Après avoir interprété les G.I. beau gosse dans Pearl Habor et La Chute du faucon noir, deux des plus gros blockbusters 2001, Josh Hartnett confirme ici son statut de jeune premier idéal du cinéma hollywoodien. Rien de tel en effet qu’une petite comédie sentimentale entièrement dédiée à sa précieuse personne pour confirmer le talent naissant du jeune acteur et, surtout, exhiber sa plastique irréprochable. Seulement voilà, 40 jours et 40 nuits est loin, très loin, de tenir toutes ses promesses. Conçu d’après une idée de scénario propice à tous les délires -un jeune homme s’astreint à une radicale abstinence sexuelle le temps d’un carême un peu spécial-, le film de Michael Lehman s’avère assez poussif, la machine ayant du mal à s’emballer. Encore sous le choc de sa rupture avec son ex., le jeune Matt, vaguement graphiste dans une « .com » évidemment branchée, ne peut s’empêcher de sauter sur tout ce qui bouge pour conjurer son chagrin. Pour en finir avec cette addiction, il décide de mettre sa vie sexuelle « entre parenthèses » mais le malheureux fait alors la connaissance de la fille de ses rêves à la laverie du coin …

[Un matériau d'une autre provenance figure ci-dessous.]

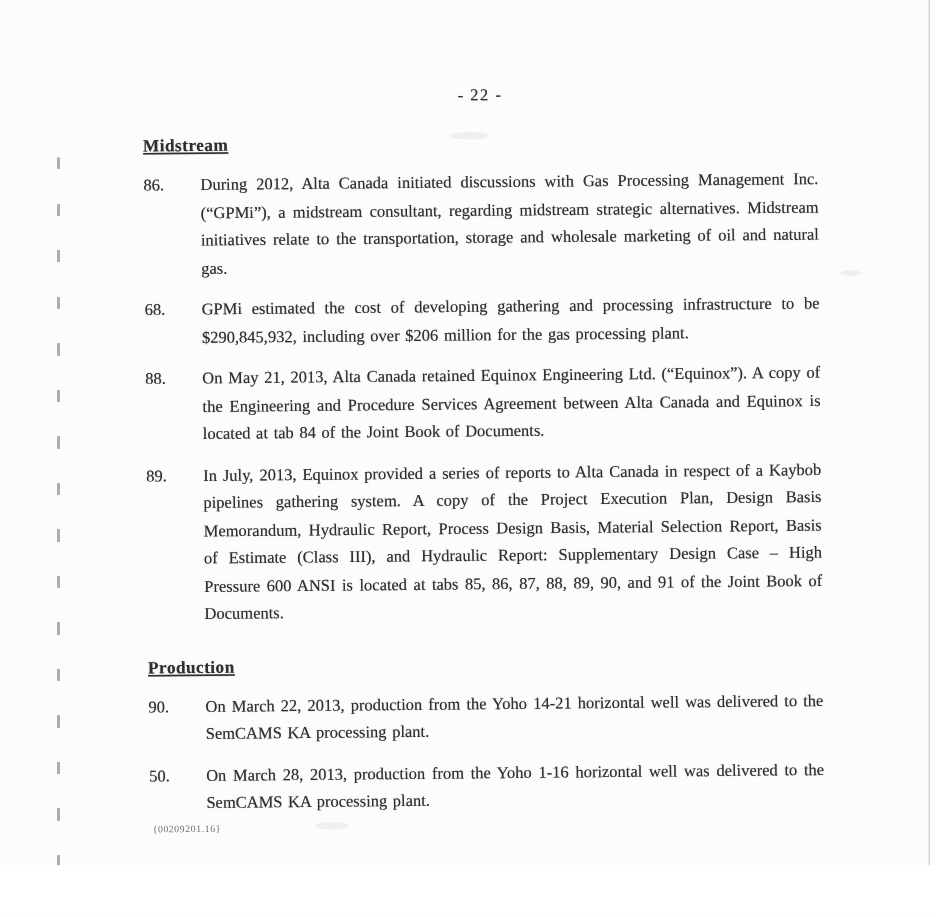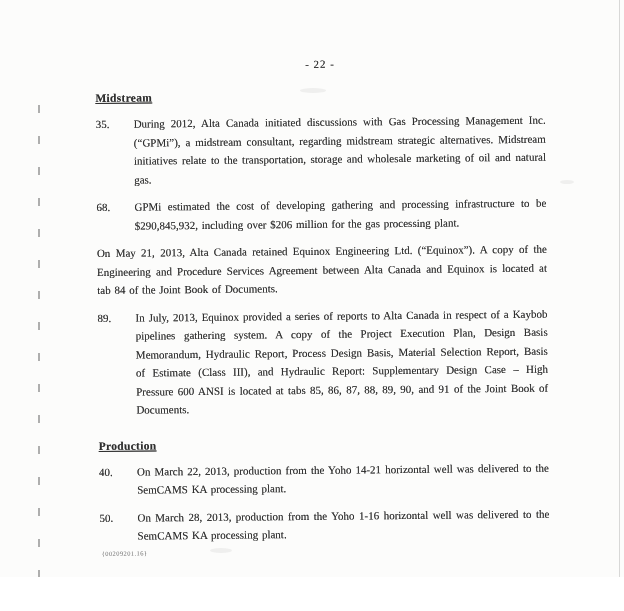--- a/index.html
+++ b/index.html
@@ -115,44 +115,45 @@
   <div class="smudge smudge-3"></div>
 
   <div class="content">
 
     <div class="pagenum">- 22 -</div>
 
     <div class="section">
       <div class="section-heading">Midstream</div>
 
       <div class="para">
-        <span class="para-num">35.</span>
+        <span class="para-num">86.</span>
         <span class="para-text">During 2012, Alta Canada initiated discussions with Gas Processing Management Inc. (“GPMi”), a midstream consultant, regarding midstream strategic alternatives. Midstream initiatives relate to the transportation, storage and wholesale marketing of oil and natural gas.</span>
       </div>
 
       <div class="para">
         <span class="para-num">68.</span>
         <span class="para-text">GPMi estimated the cost of developing gathering and processing infrastructure to be $290,845,932, including over $206 million for the gas processing plant.</span>
       </div>
 
       <div class="para">
+        <span class="para-num">88.</span>
         <span class="para-text">On May 21, 2013, Alta Canada retained Equinox Engineering Ltd. (“Equinox”). A copy of the Engineering and Procedure Services Agreement between Alta Canada and Equinox is located at tab 84 of the Joint Book of Documents.</span>
       </div>
 
       <div class="para">
         <span class="para-num">89.</span>
         <span class="para-text">In July, 2013, Equinox provided a series of reports to Alta Canada in respect of a Kaybob pipelines gathering system. A copy of the Project Execution Plan, Design Basis Memorandum, Hydraulic Report, Process Design Basis, Material Selection Report, Basis of Estimate (Class III), and Hydraulic Report: Supplementary Design Case – High Pressure 600 ANSI is located at tabs 85, 86, 87, 88, 89, 90, and 91 of the Joint Book of Documents.</span>
       </div>
     </div>
 
     <div class="section">
       <div class="section-heading">Production</div>
 
       <div class="para">
-        <span class="para-num">40.</span>
+        <span class="para-num">90.</span>
         <span class="para-text">On March 22, 2013, production from the Yoho 14-21 horizontal well was delivered to the SemCAMS KA processing plant.</span>
       </div>
 
       <div class="para">
         <span class="para-num">50.</span>
         <span class="para-text">On March 28, 2013, production from the Yoho 1-16 horizontal well was delivered to the SemCAMS KA processing plant.</span>
       </div>
     </div>
 
     <div class="doc-footer">{00209201.16}</div>

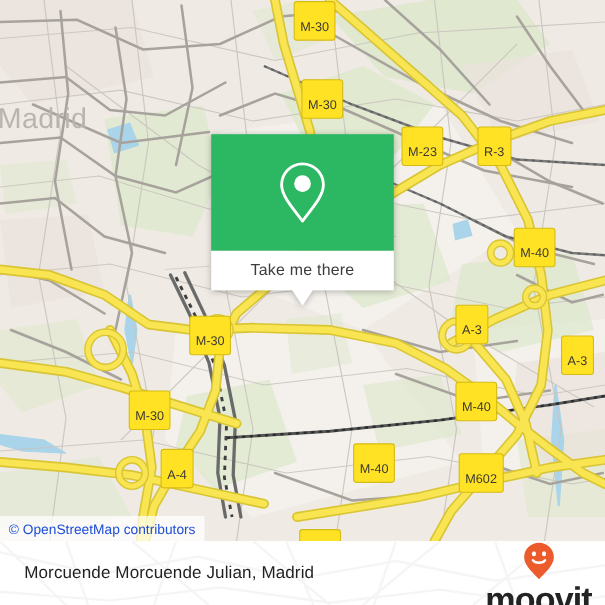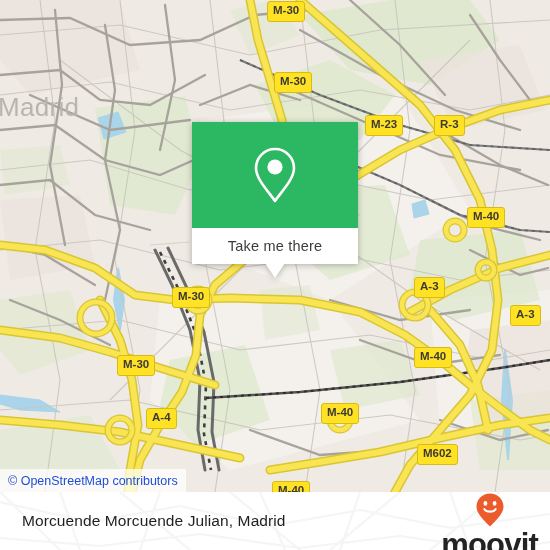--- a/index.html
+++ b/index.html
@@ -46,23 +46,23 @@
   }
 
   
   .shield {
     position: absolute;
     background: #ffe224;
     border: 1.5px solid #d6bb14;
     border-radius: 3px;
     color: #3d3a33;
     font-size: 11.5px;
-    font-weight: bold;
+    font-weight: normal;
     line-height: 1;
-    padding: 3px 5px 4px 5px;
+    padding: 18px 5px 4px 5px;
     white-space: nowrap;
     text-align: center;
     box-sizing: border-box;
   }
 
   
   #callout {
     position: absolute;
     left: 192px;
     top: 122px;
@@ -349,21 +349,21 @@
         <div class="shield" style="left: 274px; top: 72px;">M-30</div>
         <div class="shield" style="left: 365px; top: 115px;">M-23</div>
         <div class="shield" style="left: 434px; top: 115px;">R-3</div>
         <div class="shield" style="left: 467px; top: 207px;">M-40</div>
         <div class="shield" style="left: 414px; top: 277px;">A-3</div>
         <div class="shield" style="left: 510px; top: 305px;">A-3</div>
         <div class="shield" style="left: 172px; top: 287px;">M-30</div>
         <div class="shield" style="left: 117px; top: 355px;">M-30</div>
         <div class="shield" style="left: 414px; top: 347px;">M-40</div>
         <div class="shield" style="left: 321px; top: 403px;">M-40</div>
-        <div class="shield" style="left: 417px; top: 444px;">M602</div>
+        <div class="shield" style="left: 417px; top: 412px;">M602</div>
         <div class="shield" style="left: 146px; top: 408px;">A-4</div>
         <div class="shield" style="left: 272px; top: 481px;">M-40</div>
       </div>
 
     <div id="attribution">© OpenStreetMap contributors</div>
 
     <div id="callout">
       <div id="callout-green"></div>
       <div id="callout-pin">
         <svg width="44" height="58" viewBox="0 0 44 58" aria-hidden="true">

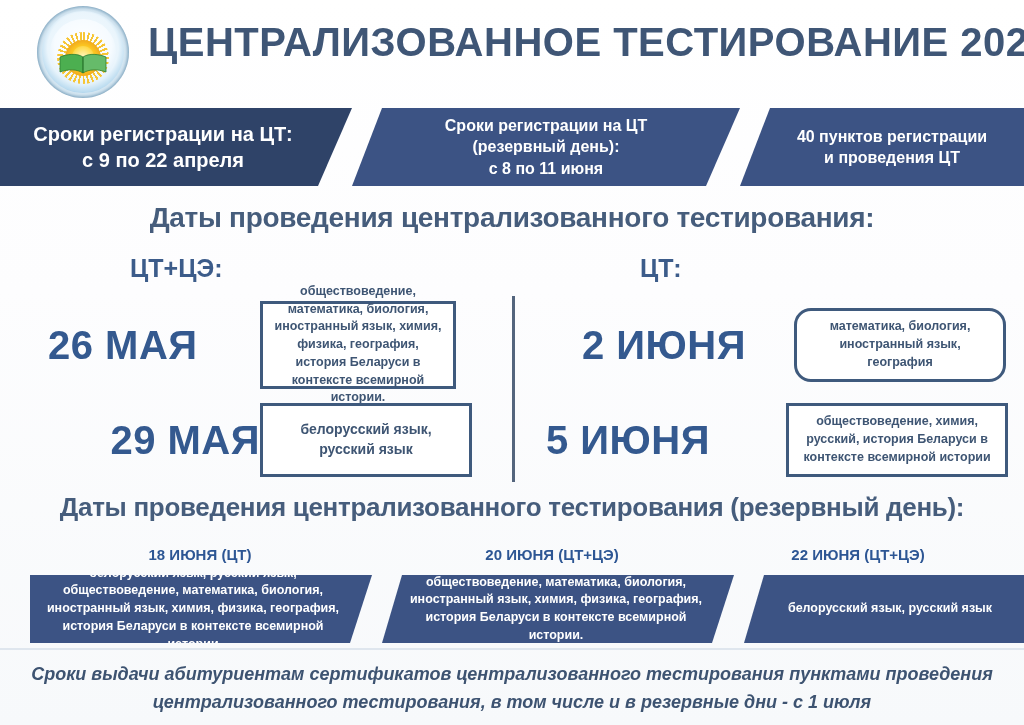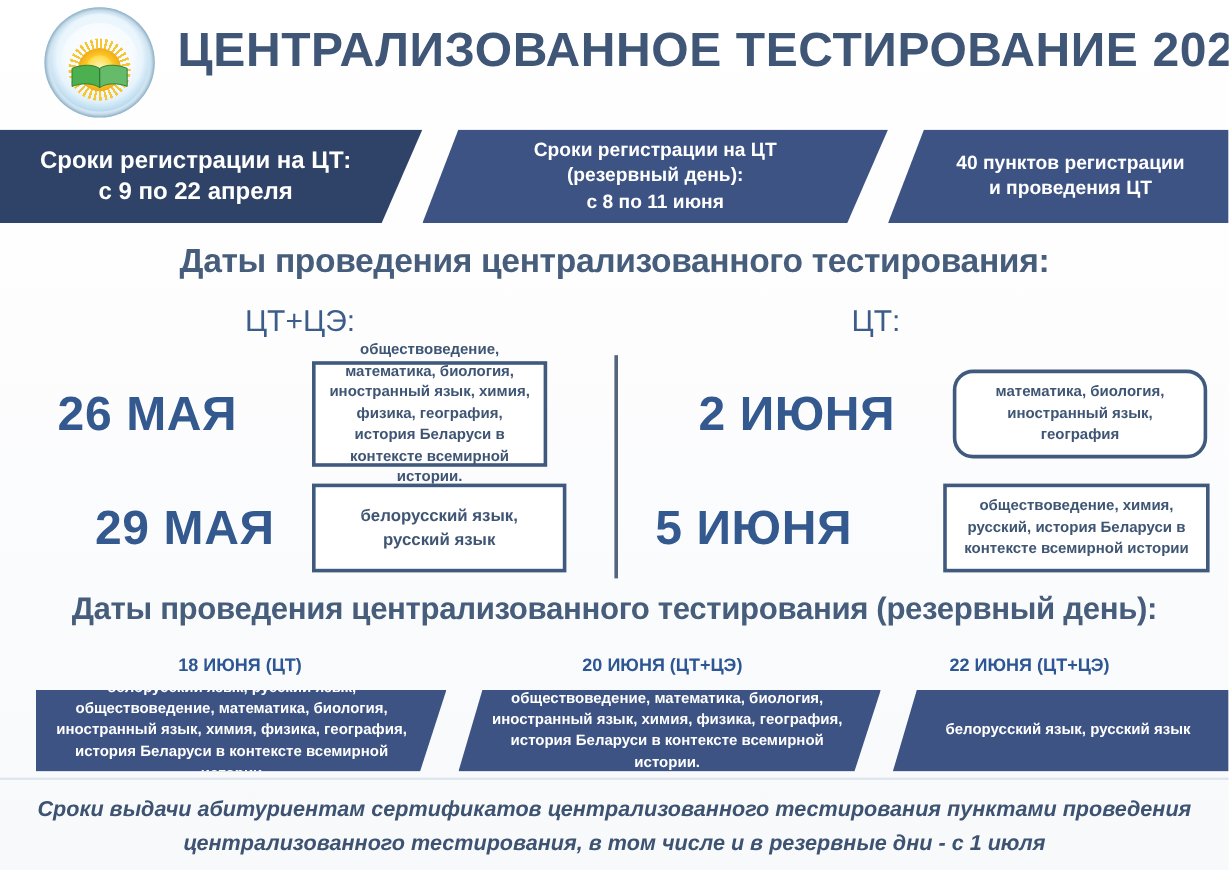--- a/index.html
+++ b/index.html
@@ -167,23 +167,23 @@
     letter-spacing: -0.3px;
     white-space: nowrap;
   }
   #heading-main { top: 202px; }
   #heading-reserve { top: 492px; font-size: 26px; }
 
   .col-label {
     position: absolute;
     top: 254px;
     font-size: 25px;
-    font-weight: normal;
+    font-weight: bold;
     color: #3c5c8a;
-    text-align: center;
+    text-align: left;
   }
   #label-ctce { left: 130px; width: 240px; }
   #label-ct { left: 640px; width: 180px; }
 
   
   .col-divider {
     position: absolute;
     left: 512px;
     top: 296px;
     width: 3px;
@@ -218,21 +218,21 @@
     box-sizing: border-box;
     padding: 4px 8px;
   }
 
   
   #row-26 { left: 48px; top: 300px; width: 450px; height: 90px; }
   #row-26 .date-text { width: 212px; text-align: left; }
   #row-26 .subject-box { width: 196px; height: 88px; }
 
   #row-29 { left: 48px; top: 398px; width: 450px; height: 84px; }
-  #row-29 .date-text { width: 212px; text-align: center; }
+  #row-29 .date-text { width: 212px; text-align: right; }
   #row-29 .subject-box { width: 212px; height: 74px; font-size: 14px; }
 
   
   #row-2 { left: 546px; top: 300px; width: 462px; height: 90px; margin-left: 36px; }
   #row-2 .date-text { width: 212px; text-align: left; }
   #row-2 .subject-box { width: 212px; height: 74px; font-size: 12.5px; border-radius: 17px; }
 
   #row-5 { left: 546px; top: 398px; width: 462px; height: 84px; gap: 44px; }
   #row-5 .date-text { width: 212px; text-align: left; }
   #row-5 .subject-box { width: 238px; height: 74px; font-size: 12.5px; }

Pour qu’on accepte de rentrer de plain pied dans ce genre de comédie basée sur la loufoquerie d’un argument de départ peu probable, un minimum de règles est à suivre, la première étant d’être drôle. Or, 40 jours et 40 nuits l’est rarement, se contentant d’organiser de manière plutôt banale une situation qui ne l’est pas. Secundo, les dialogues se doivent de fuser telle une balle de ping-pong, précaution que le divertissement light de Lehman ne prend pas non plus. Gentiment cool -on nage en pleine euphorie start-up-, 40 jours et 40 nuits est bien trop sage et convenu à l’image de la scène de « safe sex » au cours de laquelle le héros parvient à faire jouir son amoureuse à l’aide d’une pétale de fleur délicatement posée sur la culotte de cette dernière. Entre romantisme gnan-gnan et humour graveleux à la sauce Farelly, le film ne sait pas trop quel ton choisir, tout comme Josh Hartnett, sans cesse à contretemps, et bien plus convaincant en « effigie » muette de blockbusters ripolinés.